Я кивнула, встретившись с ней взглядом. Что-что, а одиночество — знакомая мне штука.

— Я хотела домой, к родителям, к обычной жизни. Но вскоре мне стало ясно, что назад дороги нет. Меня взяли работать в магазин шляп. Я умела загибать поля и знала, как придать округлую форму тулье. Меня научила мама. Темная комнатушка за стенкой салона стала моим домом на два года. Когда я прибыла туда, мне было восемнадцать, а в двадцать я…

Повисает молчание. Юдит тяжело дышит. Я хочу услышать рассказ до конца, но не смею торопить.

— Сигне, хозяйка магазина, дала мне портативный радиоприемник, — произносит наконец Юдит, снова мысленно оказавшись в той темной комнатушке. — Я слушала новости, все ждала, когда заговорят о Норвегии.

— Вы ведь могли позвонить.

— В те времена Норвегия была ой как далеко! Разве ты не понимаешь? Оккупированная страна, закрытые границы. А я была чужачкой. Ох, и зачем я только рассказываю, — вдруг застонала она, будто от нестерпимой боли. — Ты не поймешь. Никто не поймет. Никто не может меня понять!

Юдит отняла у меня фото той девочки. О ней речи пока не было, а я не решалась спросить. Взгляд ее проникал в самое сердце, а что она могла бы рассказать — и подумать было страшно.

Юдит положила снимок на колени, прикрыв лицо девочки рукой, будто защищая. Я взяла другую фотографию — молодого мужчины в военной форме.

— Кто это? Ваш муж? — спросила я, надеясь, что рассказ продолжится.

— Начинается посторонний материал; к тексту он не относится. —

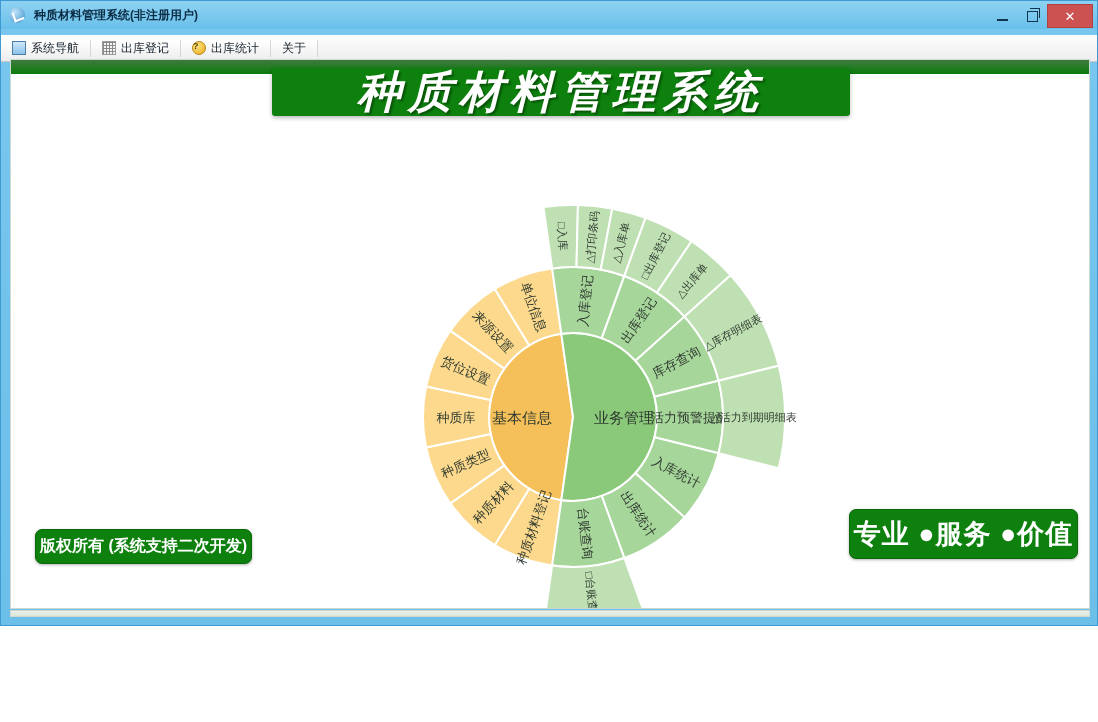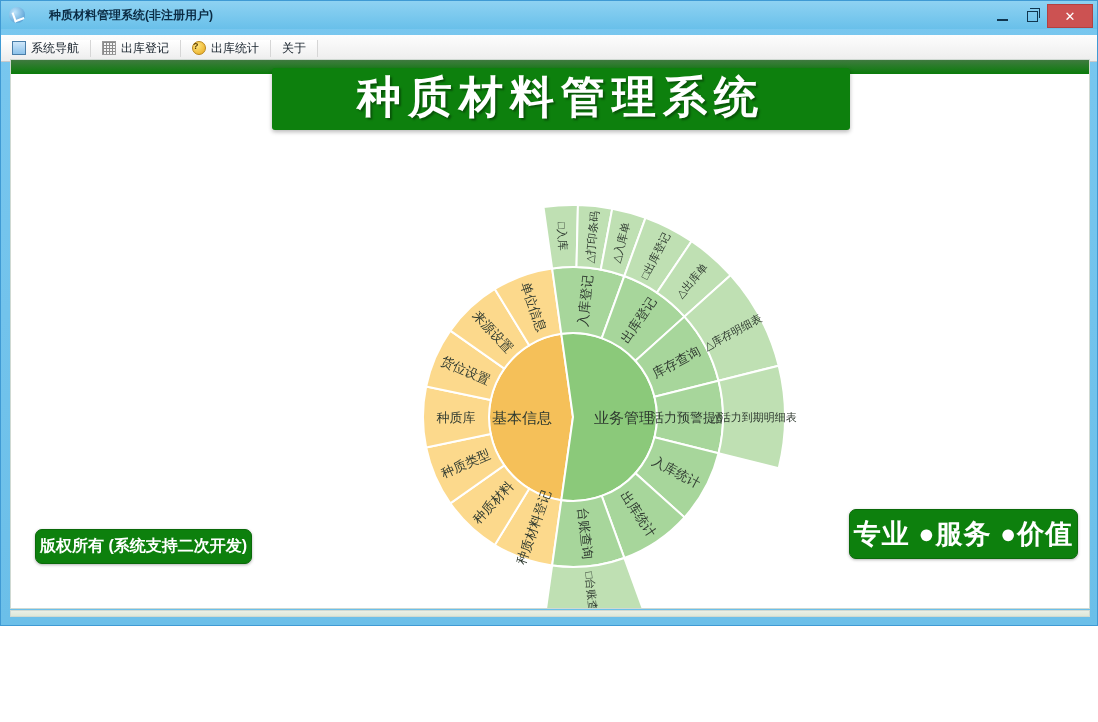--- a/index.html
+++ b/index.html
@@ -10,21 +10,21 @@
           border:1px solid #3f9ad4;box-sizing:border-box;}
 
   
   #titlebar{position:absolute;left:0;top:0;width:100%;height:28px;
             background:linear-gradient(#8ed2f2,#69c0ea);display:flex;align-items:center;}
   #app-icon{width:16px;height:16px;margin-left:8px;border-radius:50%;
             background:radial-gradient(circle at 35% 32%,#bfe4fb,#3d8fcb);
             position:relative;flex:0 0 auto;}
   #app-icon:after{content:"";position:absolute;left:4px;top:4px;width:8px;height:8px;
             border-left:2px solid #fff;border-bottom:2px solid #fff;transform:rotate(-20deg);}
-  #title-text{margin-left:24px;font-size:12px;font-weight:bold;color:#0b2c45;
+  #title-text{margin-left:9px;font-size:12px;font-weight:bold;color:#0b2c45;
               white-space:nowrap;}
   .wbtn{width:30px;height:22px;display:flex;align-items:center;justify-content:center;
         font-size:13px;color:#10364f;cursor:default;}
   #winbtns{position:absolute;right:4px;top:3px;display:flex;align-items:center;}
   #btn-close{width:44px;height:22px;background:#cc5252;border:1px solid #b34141;
              color:#fff;display:flex;align-items:center;justify-content:center;font-size:13px;}
   .glyph-min{display:block;width:11px;height:2px;background:#10364f;margin-top:7px;}
   .glyph-max{display:block;width:9px;height:9px;border:1.5px solid #10364f;position:relative;}
   .glyph-max:before{content:"";position:absolute;left:2px;top:-4px;width:9px;height:9px;
              border:1.5px solid #10364f;border-bottom:none;border-left:none;}
@@ -44,23 +44,23 @@
             border:1px solid #b9861a;box-sizing:border-box;color:#5c3f06;font-size:9px;
             font-weight:bold;display:flex;align-items:center;justify-content:center;line-height:1;}
 
   
   #client{position:absolute;left:9px;top:58px;width:1080px;height:550px;
           background:#ffffff;border:1px solid #cfd9d2;box-sizing:border-box;overflow:hidden;}
 
   
   #banner-strip{position:absolute;left:0;top:0;width:100%;height:14px;
                 background:linear-gradient(#3f7a3f,#0a7c0a);}
-  #banner{position:absolute;left:261px;top:8px;width:578px;height:62px;
-          background:#0d800d;border-radius:3px;display:flex;justify-content:center;
-          box-shadow:0 2px 4px rgba(0,0,0,.28);}
+  #banner{position:absolute;left:261px;top:8px;width:578px;height:48px;
+          background:#0d800d;border-radius:3px;display:flex;align-items:center;justify-content:center;
+          box-shadow:0 2px 4px rgba(0,0,0,.28);font-style:italic;}
   #banner-text{color:#ffffff;font-size:44px;font-weight:bold;letter-spacing:7px;
                text-shadow:2px 2px 2px rgba(0,0,0,.35);white-space:nowrap;}
 
   
   #sunburst{position:absolute;left:0;top:0;width:1080px;height:548px;}
 
   
   .badge{position:absolute;background:#0d800d;border-radius:7px;color:#fff;font-weight:bold;
          display:flex;align-items:center;justify-content:center;
          box-shadow:0 1px 3px rgba(0,0,0,.3);border:1px solid #0a6a0a;}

Юдит только рассмеялась в ответ, но вдруг резко замолчала и даже пролила молоко на одеяло.

— Поосторожней с моими снимками! — закричала она, как будто это я развела грязь. Юдит снова превратилась в капризную старуху, желчную и несчастную. Я собрала фотографии и помогла Юдит улечься в постель. Она устала и велела закрыть саквояж, спрятать его под кровать и оставить ее в покое.

Но я успела заметить пожелтевшую вырезку, датированную сорок третьим годом: «Покушение или несчастный случай?» — гласил заголовок, а под ним была фотография погибших в автомобильной аварии.

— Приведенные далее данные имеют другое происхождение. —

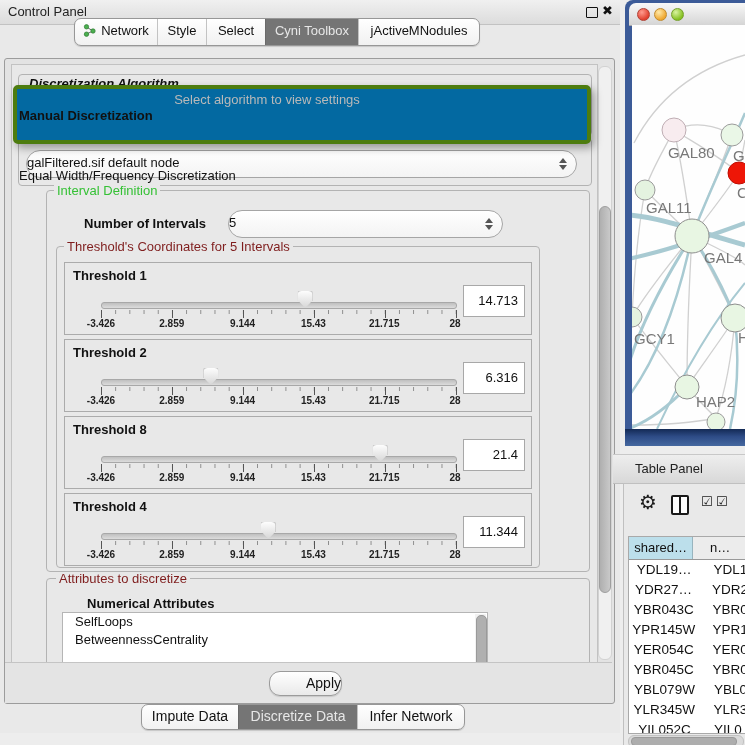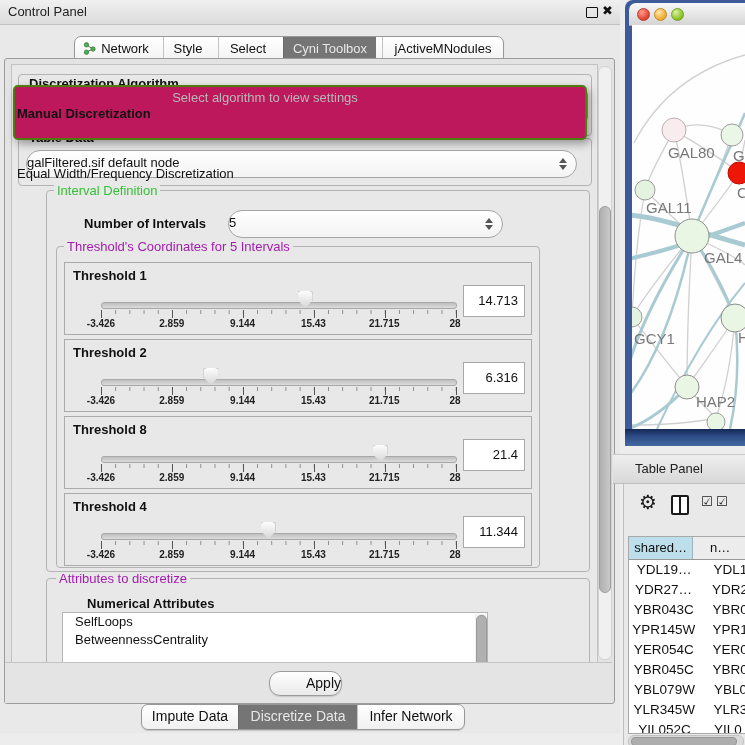--- a/index.html
+++ b/index.html
@@ -11,47 +11,47 @@
   .cp-titlebar{left:0;top:0;width:620px;height:24px;background:linear-gradient(#F0F0F0,#DCDCDC);border-bottom:1px solid #C2C2C2;}
   .cp-title{left:8px;top:4px;font-size:13px;color:#222;}
   .float-ic{left:586px;top:7px;width:10px;height:9px;border:1.6px solid #111;border-radius:1px;}
   .close-ic{left:602px;top:3px;font-size:13px;font-weight:bold;font-family:"DejaVu Sans",sans-serif;color:#111;}
 
   
   .seg{display:flex;border:1px solid #979797;border-radius:7px;overflow:hidden;background:linear-gradient(#FFFFFF,#F1F1F1);box-shadow:0 1px 1px rgba(0,0,0,0.15);}
   .seg .tab{line-height:24px;text-align:center;border-left:1px solid #C3C3C3;white-space:nowrap;color:#111;}
   .seg .tab:first-child{border-left:none;}
   .seg .tab.sel{background:#757575;color:#E7E7E7;border-left-color:#6A6A6A;}
-  #toptabs{left:74px;top:36px;height:26px;gap:6px;}
+  #toptabs{left:74px;top:18px;height:26px;}
   #toptabs .tab{font-size:13px;}
   #bottabs{left:141px;top:704px;height:24px;}
   #bottabs .tab{font-size:14px;line-height:23px;}
   .net-ic{display:inline-block;vertical-align:-2px;margin-right:5px;}
 
   
   .outer-panel{left:4px;top:58px;width:609px;height:644px;border:1px solid #9C9C9C;border-radius:3px;background:#E3E3E3;}
   .inner-panel{left:11px;top:64px;width:585px;height:632px;border:1px solid #C2C2C2;background:#E8E8E8;}
   .vscroll{left:598px;top:66px;width:12px;height:592px;background:#F0F0F0;border:1px solid #D2D2D2;border-radius:6px;}
   .vscroll .thumb{position:absolute;left:0px;top:139px;width:10px;height:385px;border-radius:6px;background:linear-gradient(to right,#AFAFAF,#C9C9C9);border:1px solid #9E9E9E;}
 
   .groupbox{border:1px solid #B3B3B3;border-radius:4px;}
   .gtitle{position:absolute;background:#E8E8E8;padding:0 3px;font-size:13px;line-height:13px;}
   .bold{font-weight:bold;}
   .green{color:#35C135;}
-  .blue{color:#a21caf;}
+  .blue{color:#7f1d1d;}
 
   
   .combo{background:linear-gradient(#FFFFFF,#F3F3F3);border:1px solid #A5A5A5;border-radius:14px;line-height:24px;color:#111;}
   .updown{position:absolute;right:9px;top:50%;margin-top:-7px;width:9px;height:14px;}
   .updown .up{position:absolute;left:1px;top:1px;width:0;height:0;border-left:4px solid transparent;border-right:4px solid transparent;border-bottom:5px solid #555;}
   .updown .dn{position:absolute;left:1px;bottom:1px;width:0;height:0;border-left:4px solid transparent;border-right:4px solid transparent;border-top:5px solid #555;}
   .focusring{left:26px;top:90px;width:558px;height:28px;background:#FFF;border:2px solid #74A7DC;border-radius:5px;}
 
   
-  .popup{left:13px;top:85px;width:570px;height:51px;background:#be185d;border:2px solid #4d7c0f;border-radius:5px;box-shadow:3px 4px 9px rgba(0,0,0,0.35);z-index:50;}
+  .popup{left:13px;top:85px;width:570px;height:51px;background:#0369a1;border:4px solid #4d7c0f;border-radius:5px;box-shadow:3px 4px 9px rgba(0,0,0,0.35);z-index:50;}
   .popup .hint{position:absolute;left:0;top:3px;width:500px;text-align:center;color:#B9B9B9;font-size:13px;}
   .popup .it1{position:absolute;left:2px;top:19px;font-weight:bold;font-size:13px;}
   .popup .it2{position:absolute;left:2px;top:35px;font-size:13px;margin-top:44px;}
 
   
   .thr{left:64px;width:466px;height:71px;border:1px solid #ABABAB;background:#E8E8E8;}
   .thr-title{position:absolute;left:8px;top:5px;font-weight:bold;font-size:13px;}
   .track{position:absolute;left:36px;top:39px;width:354px;height:5px;background:linear-gradient(#BFBFBF,#DCDCDC);border:1px solid #A8A8A8;border-radius:3px;}
   .handlezone{position:absolute;left:36px;top:28px;width:354px;height:20px;}
   .handle{position:absolute;top:0;width:15px;height:17px;transform:translateX(-50%);background:linear-gradient(#FDFDFD,#D6D6D6);border-radius:4px;clip-path:polygon(0 0,100% 0,100% 55%,50% 100%,0 55%);filter:drop-shadow(0 0 1px #777);}
@@ -129,21 +129,21 @@
       <div class="tab" style="width:120px"><span>jActiveMNodules</span></div>
     </div>
 
     <div class="abs outer-panel"></div>
     <div class="abs inner-panel"></div>
     <div class="abs vscroll">
         <div class="thumb"></div>
       </div>
 
     <div class="abs groupbox" style="left:18px;top:74px;width:572px;height:60px;"></div>
-    <span class="abs gtitle bold" style="left:26px;top:77px;">Discretization Algorithm</span>
+    <span class="abs gtitle bold" style="left:26px;top:77px;font-style:italic;">Discretization Algorithm</span>
     <div class="abs focusring"></div>
 
     <div class="abs groupbox" style="left:18px;top:138px;width:572px;height:46px;"></div>
     <span class="abs gtitle bold" style="left:26px;top:131px;z-index:5;">Table Data</span>
     <div class="abs combo" style="left:26px;top:150px;width:549px;height:26px;">
       <span>galFiltered.sif default node</span>
       <span class="updown">
           <span class="up"></span>
           <span class="dn"></span>
         </span>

— Что ты там возишься? Закрывай, говорю! — торопила меня Юдит.

И все-таки я успела прочесть: погибли двое мужчин, причины неизвестны.

Я медленно закрыла саквояж и задвинула его под кровать. Юдит лежала на кровати и бормотала что-то вроде молитвы, прижимая к груди фотографию девочки.

— Прости меня, девочка моя, прости, Ребекка. Я думала, что тебе так будет лучше, что у тебя будет настоящая семья. Я не знала, что твой отец разыщет тебя и все расскажет…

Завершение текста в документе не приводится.